From an engineering perspective these failure modes are tractable but not trivial. They require disciplined, evidence-driven controls that many civilian AI programs lack. Practical measures include disaggregated evaluation metrics, subgroup error reporting, ODDs or Operational Design Domain definitions that limit where a model may be applied, rigorous adversarial and edge-case testing, and constant monitoring in the field with human-in-the-loop override thresholds.

Specifically I recommend the following operational controls for any targeting system that uses ML components:

  1. Disaggregated performance reporting. Test and publish model accuracy, false positive and false negative rates across meaningful demographic and contextual subgroups. Use those metrics to set hard deployment constraints.
  2. Operational Design Domain gating. Define explicit environmental and contextual boundaries where the model is validated to operate. Outside those boundaries the system must fall back to human-only judgment.
  3. Confidence-calibrated workflows. Tie automation levels to calibrated model confidence and to mission criticality. Require human confirmation when the model’s calibrated confidence is below a verified threshold.
  4. Red-team and adversarial testing. Simulate deliberate attempts to confuse sensors and models. Evaluate for proxy-based misclassification and dataset drift.
  5. Audit logging and traceability. Maintain immutable logs from sensor ingest to final decision so that output can be reconstructed for legal review and post-incident analysis.
  6. Continuous dataset governance. Regularly refresh training and validation sets with geographically and temporally diverse data and require third-party audits of dataset provenance.
  7. Independent validation. Subject high-risk systems to independent testing by accredited agencies prior to deployment and periodically thereafter.
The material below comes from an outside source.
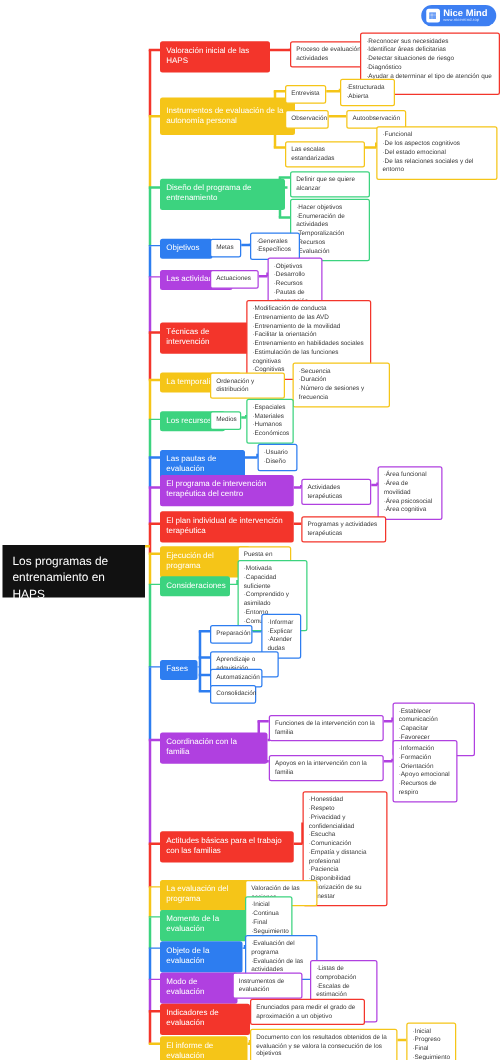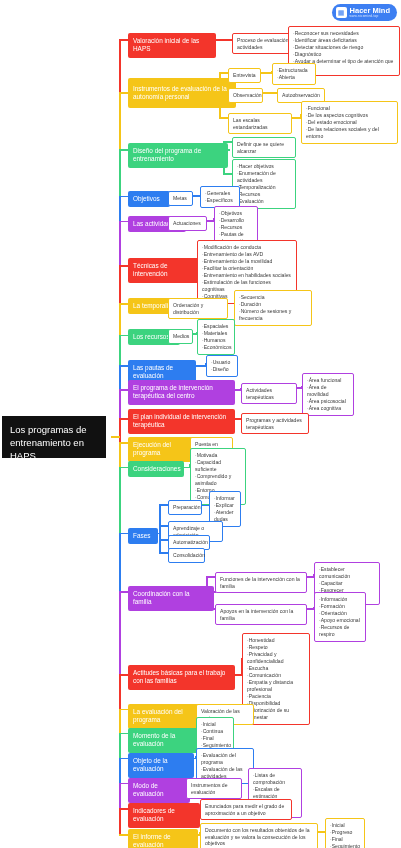"Hacer Mind" span.name { text: Hacer -> Nice }
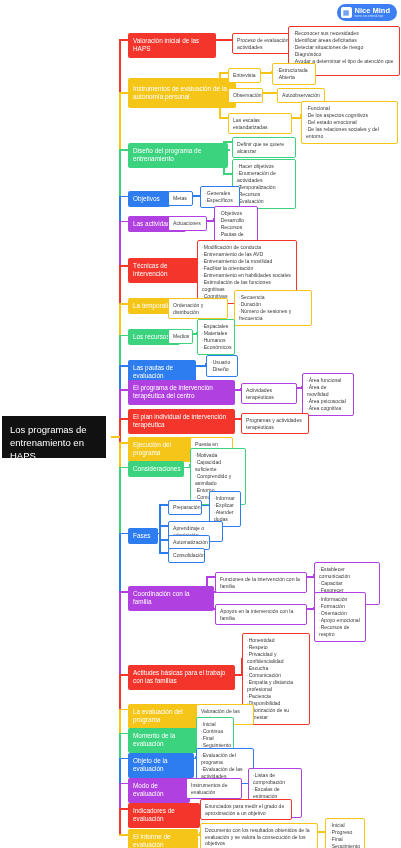"Los programas de entrenamiento en" #root { top: 416px -> 436px; width: 104px -> 114px }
These are not merely technical preferences. They map directly to the DoD principles of traceability, reliability, and governability. They also help meet international legal obligations by making it more feasible to demonstrate distinction and proportionality in attack decisions. But even with strong engineering controls the political and ethical questions remain. Who is accountable when an algorithmic recommendation leads to civilian harm? How should states weigh the operational benefit of faster, data-driven targeting against the elevated risk of disparate misidentification among vulnerable groups? Those questions will require both law and policy to evolve alongside technology.

The bottom line is straightforward. AI bias in targeting is not an abstract fairness problem. It is a failure mode with catastrophic human consequences. The existing policy scaffolding from the DoD and the growing international consensus on meaningful human control give us a governance foundation. To convert those principles into reliable, lawful outcomes requires engineers, commanders, ethicists, and legal reviewers to build repeatable, auditable processes that constrain automation rather than glorify it. If military organizations want the operational gains that AI promises they will need to invest in the less glamorous work of dataset governance, subgroup testing, and sustained independent auditability. Without those investments bias will remain the single largest ethical and operational vulnerability of AI-enabled targeting systems.